Some servants had been put on probation, but some had been promoted instead, like Mrs. Cooks to manage the feeding of the entire Rosewood estate, or one of the farmers to manage the other farmers in Earl Rosewood’s stead. Some of them had been tasked with finding yet more people for Earl Rosewood to recruit for various new tasks, such as planting timber trees and increasing tree cover.
The clothes Rian had bought for Ayden Rosewood arrived after they had been tailored: many red pieces of clothing, some black pieces, white shirts, socks, gloves, and new boots. For the servants, this meant they needed some workers to embroider the Rosewood emblem onto them.
And soon after the funeral invitations were sent out, Solicitor Carmine came to the Rosewood summer manor again to organise the actual funerals themselves—the Rosewood cemetery was on the edge of the Rosewood estate. Both Solicitor Carmine and Ren Xiyang were too busy to really talk about the development of new laws, and the servants were no less busy. In addition to their usual tasks and their tasks given by the Earl, the servants also had to carry out the funeral-related tasks given by Solicitor Carmine and to prepare of the Rosewood summer manor to receive an influx of visitors.
The days passed quickly. There was another charity lunch at Redmond town, this time with much more food prepared and many more attendees, as expected.
Ren Xiyang and Rian also met a few more times. Rian learned a lot about some of the technology and medical knowledge that existed in Ayden’s old world, such as x-rays and vaccines and common medicines like antihistamines and fever-reliving medicines. He in turn taught Ayden more spells, from healing spells to general purpose-type spells. Together, they developed and shared their plans for the Capital and the Rosewood fief, both related and not related to the plague-curse.
On the day before the funeral, various nobles from faraway places arrived at the Rosewood summer manor.
If they had expected to speak to Earl Rosewood, they were sorely disappointed. At most, Earl Rosewood would greet them briefly before handing them off to a servant to take them to their suite for the next day. Some of them didn’t see Earl Rosewood at all.
And they couldn’t meet with Prince Rian Azure either, because the prince was meeting with the earl!
Rian knew that this day was the last day in which he’d see Ayden Rosewood for a while, and he didn’t want to let go of this last chance.
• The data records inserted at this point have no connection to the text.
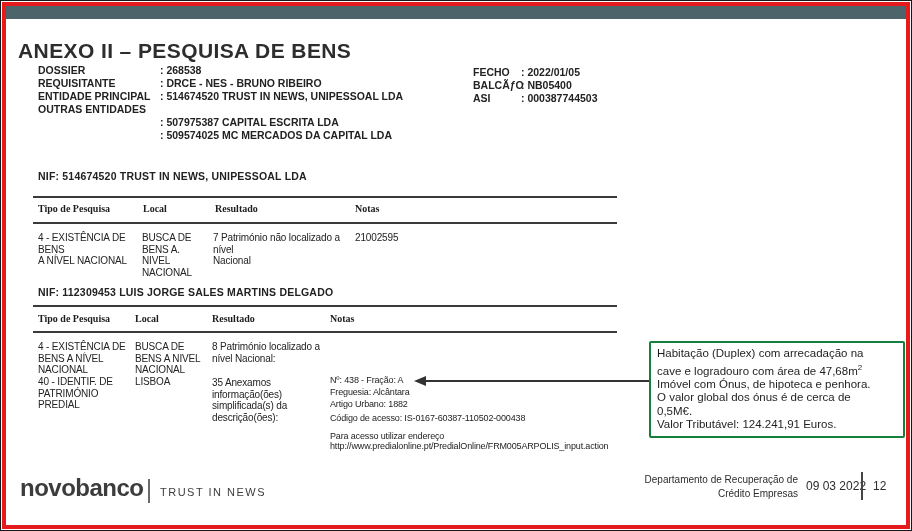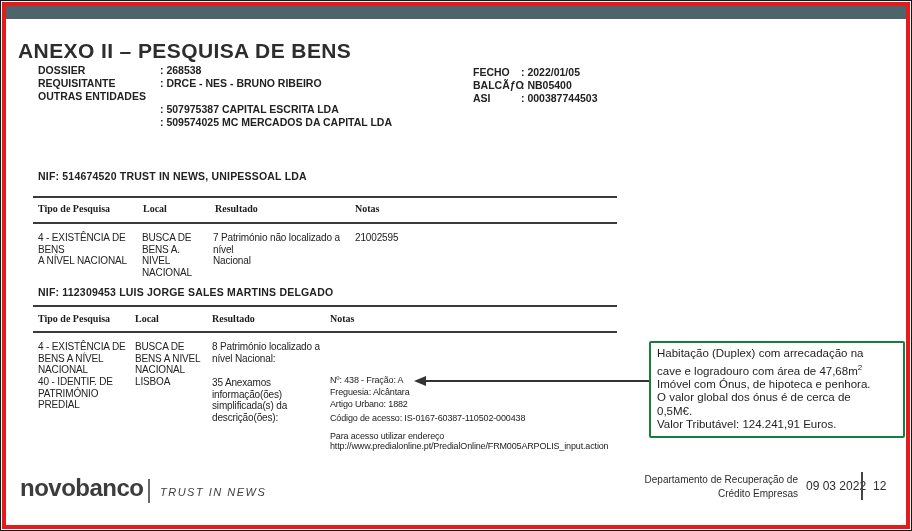--- a/index.html
+++ b/index.html
@@ -63,6 +63,10 @@
   <div class="info-row">
     <span class="lbl">REQUISITANTE</span>
     <span class="val">: DRCE - NES - BRUNO RIBEIRO</span>
+  </div>
+  <div class="info-row">
+    <span class="lbl">ENTIDADE PRINCIPAL</span>
+    <span class="val">: 514674520 TRUST IN NEWS, UNIPESSOAL LDA</span>
   </div>
   <div class="info-row">
     <span class="lbl">OUTRAS ENTIDADES</span>

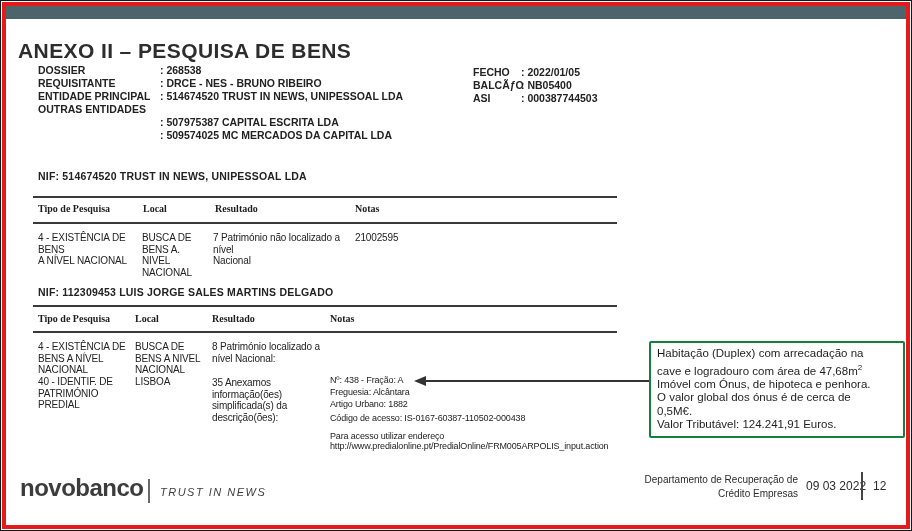--- a/index.html
+++ b/index.html
@@ -39,7 +39,7 @@
 
   .logo { left:20px; top:474px; font-size:24px; font-weight:bold; color:#3c3c3c; letter-spacing:-0.5px; }
   .footer-div1 { left:148px; top:479px; width:2px; height:24px; background:#6a6a6a; }
-  .client { left:160px; top:486px; font-size:11px; color:#3d3d3d; letter-spacing:1.5px;font-style:italic; }
+  .client { left:160px; top:486px; font-size:11px; color:#3d3d3d; letter-spacing:1.5px; }
   .dept { left:560px; top:473px; width:238px; text-align:right; font-size:10px;
           line-height:14px; color:#2c2c2c; white-space:pre-line; }
   .date { left:806px; top:479px; font-size:12px; color:#2c2c2c; }

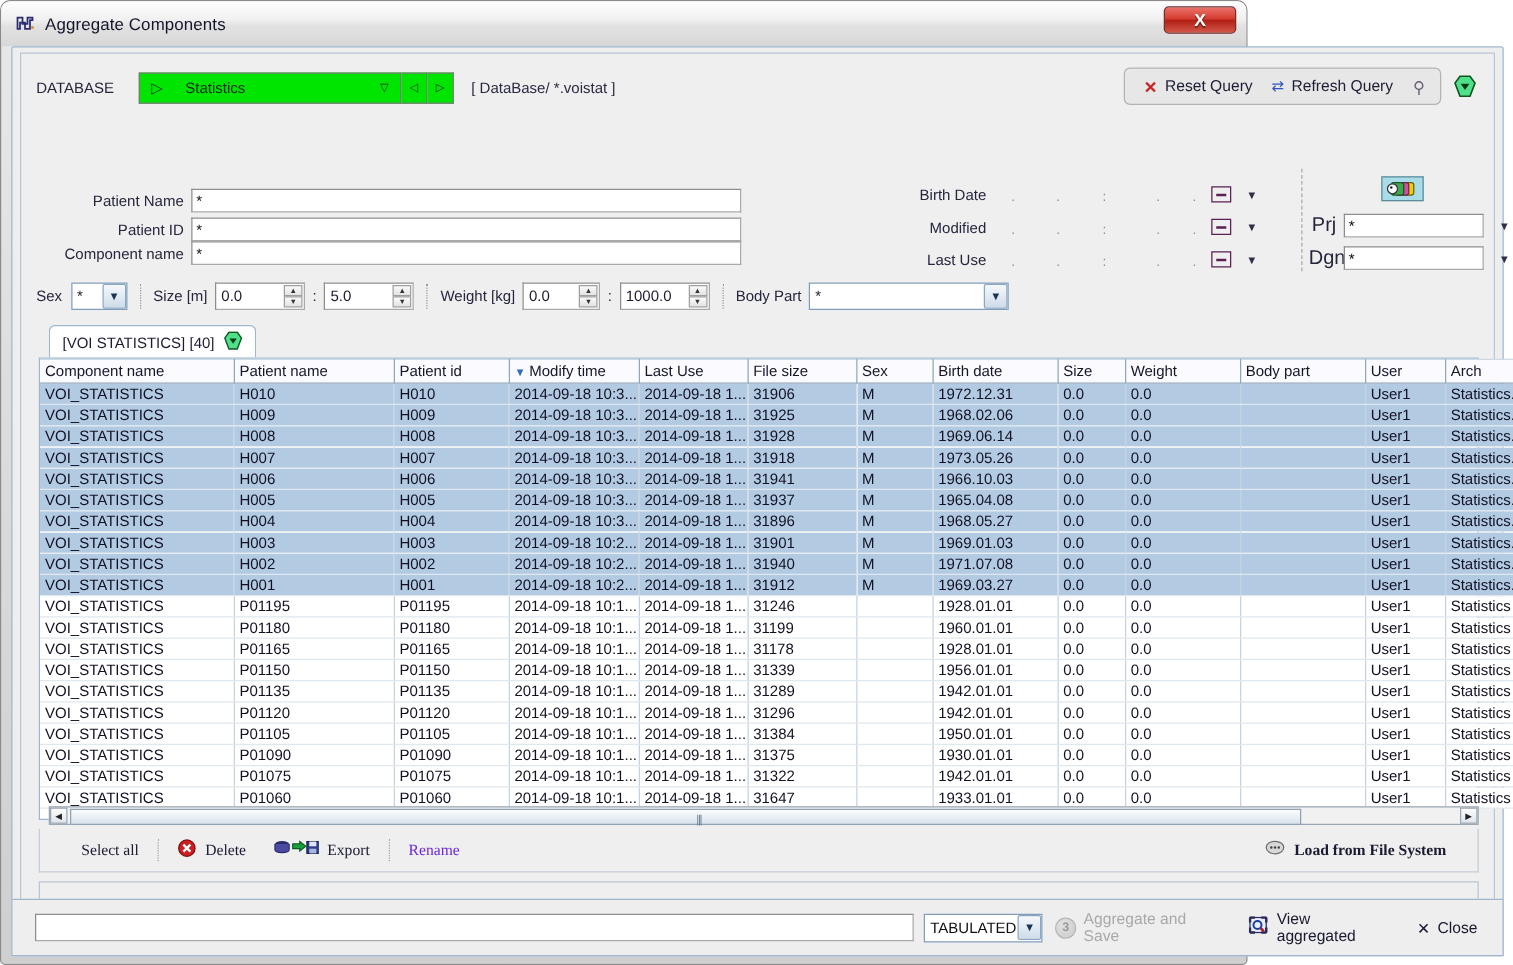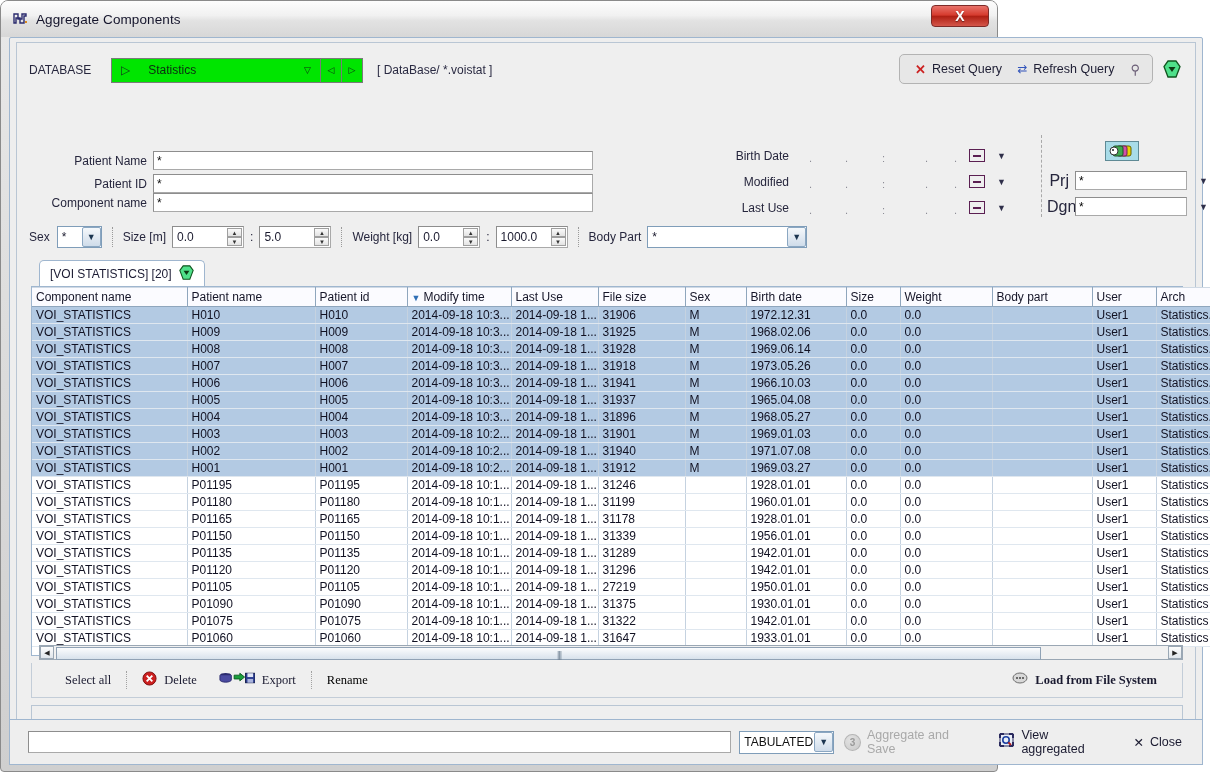--- a/index.html
+++ b/index.html
@@ -485,7 +485,7 @@
     </div>
 
     <div id="voitab">
-      <span>[VOI STATISTICS] [20]</span>
+      <span>[VOI STATISTICS] [40]</span>
       <span>
         <svg width="15" height="15" viewBox="0 0 18 18">
           <polygon points="5,1 13,1 17,6.5 13,17 5,17 1,6.5" fill="#4fe08a" stroke="#11551f" stroke-width="1.3"></polygon>

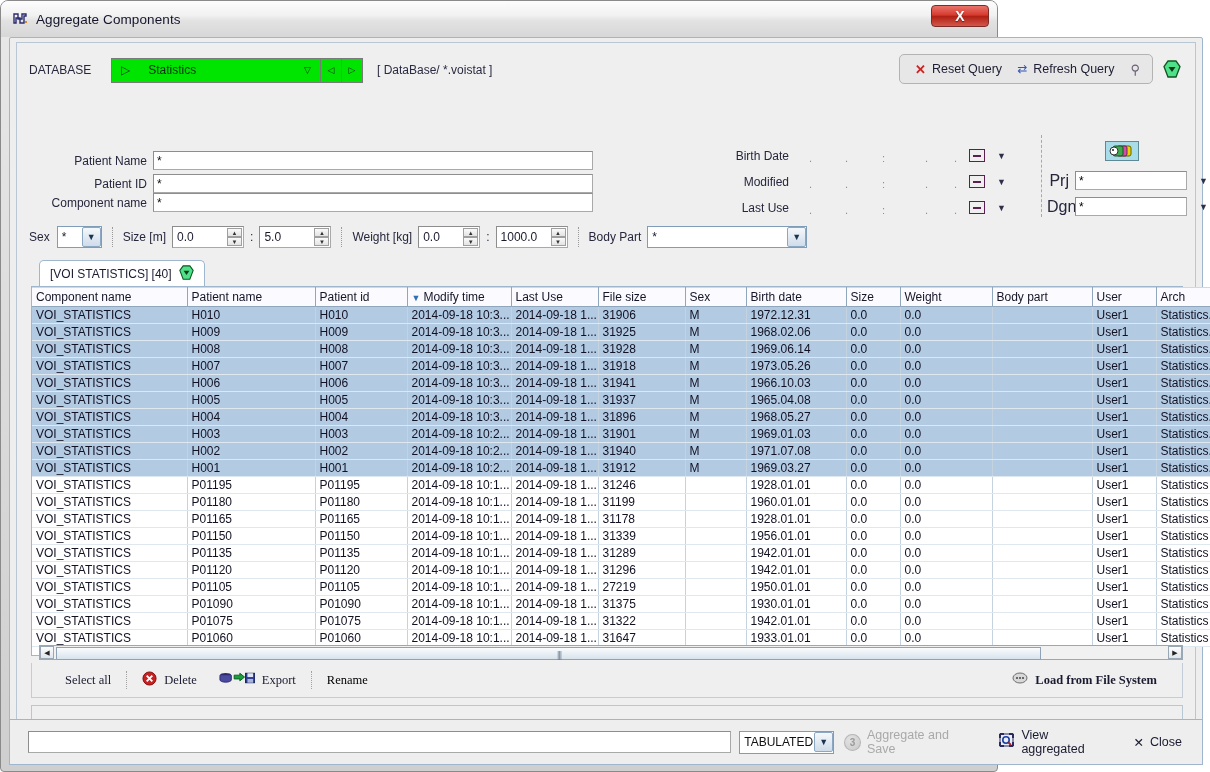--- a/index.html
+++ b/index.html
@@ -775,7 +775,7 @@
                 <td>P01105</td>
                 <td>2014-09-18 10:1...</td>
                 <td>2014-09-18 1...</td>
-                <td>27219</td>
+                <td>31384</td>
                 <td></td>
                 <td>1950.01.01</td>
                 <td>0.0</td>

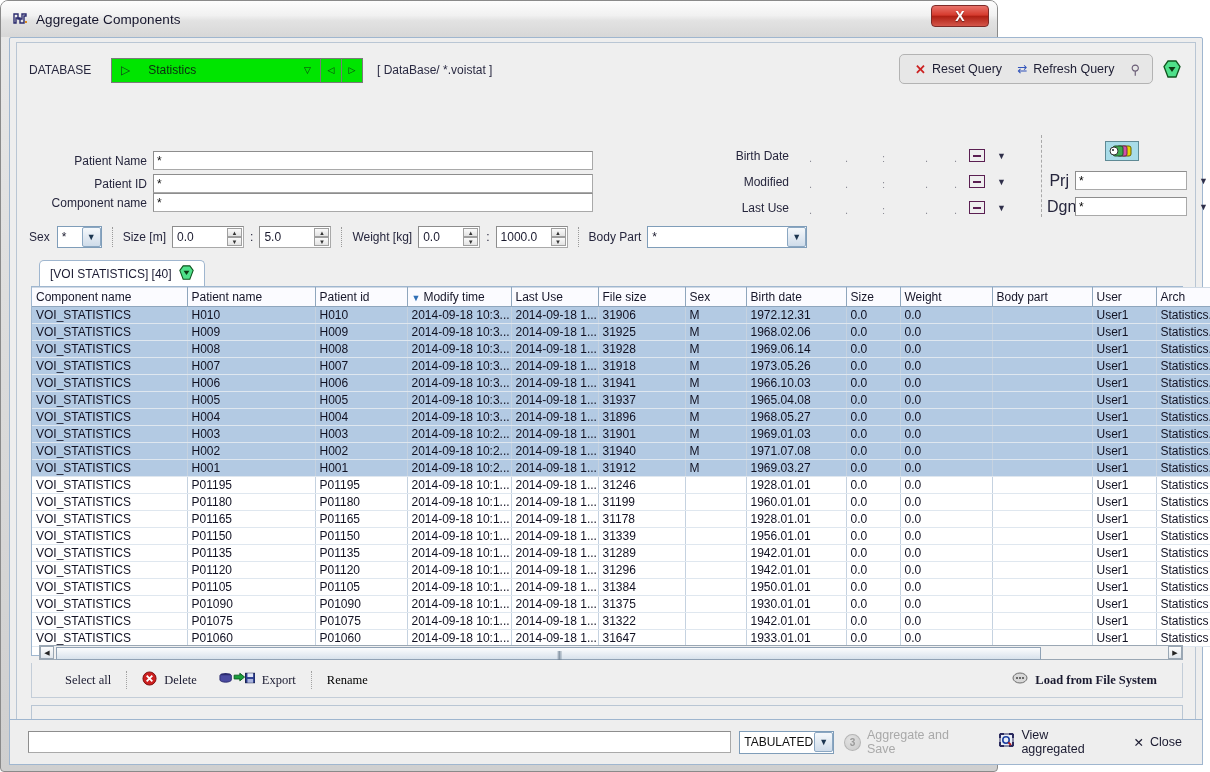--- a/index.html
+++ b/index.html
@@ -249,7 +249,7 @@
     padding-left: 22px;
   }
   .abtn { display: flex; align-items: center; gap: 7px; font-size: 12.5px; color: #1a1a30; cursor:pointer; padding: 0 11px; font-family: Liberation Serif, serif;}
-  .abtn.dis { color: #000000; cursor: default; }
+  .abtn.dis { color: #6d28d9; cursor: default; }
   .asep { width:1px; height: 18px; border-left: 1px dotted #a2a2a2; margin: 0 4px;}
   #loadfs { margin-left: auto; margin-right: 14px; font-weight: bold; }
He domineeringly took up Earl Rosewood’s entire afternoon and dinner, which coincidentally was the time when many nobles from distant locations arrived.
(Ren Xiyang didn’t mind, because it meant he didn’t need to greet random people.)
And then, that day passed, and the day of the funerals arrived.
In a universe where a System exists:
Rian: You could be a villain, Ayden!
System: YES! YES! He’s supposed to be the villainess! Wait, what are you doing—mffff!!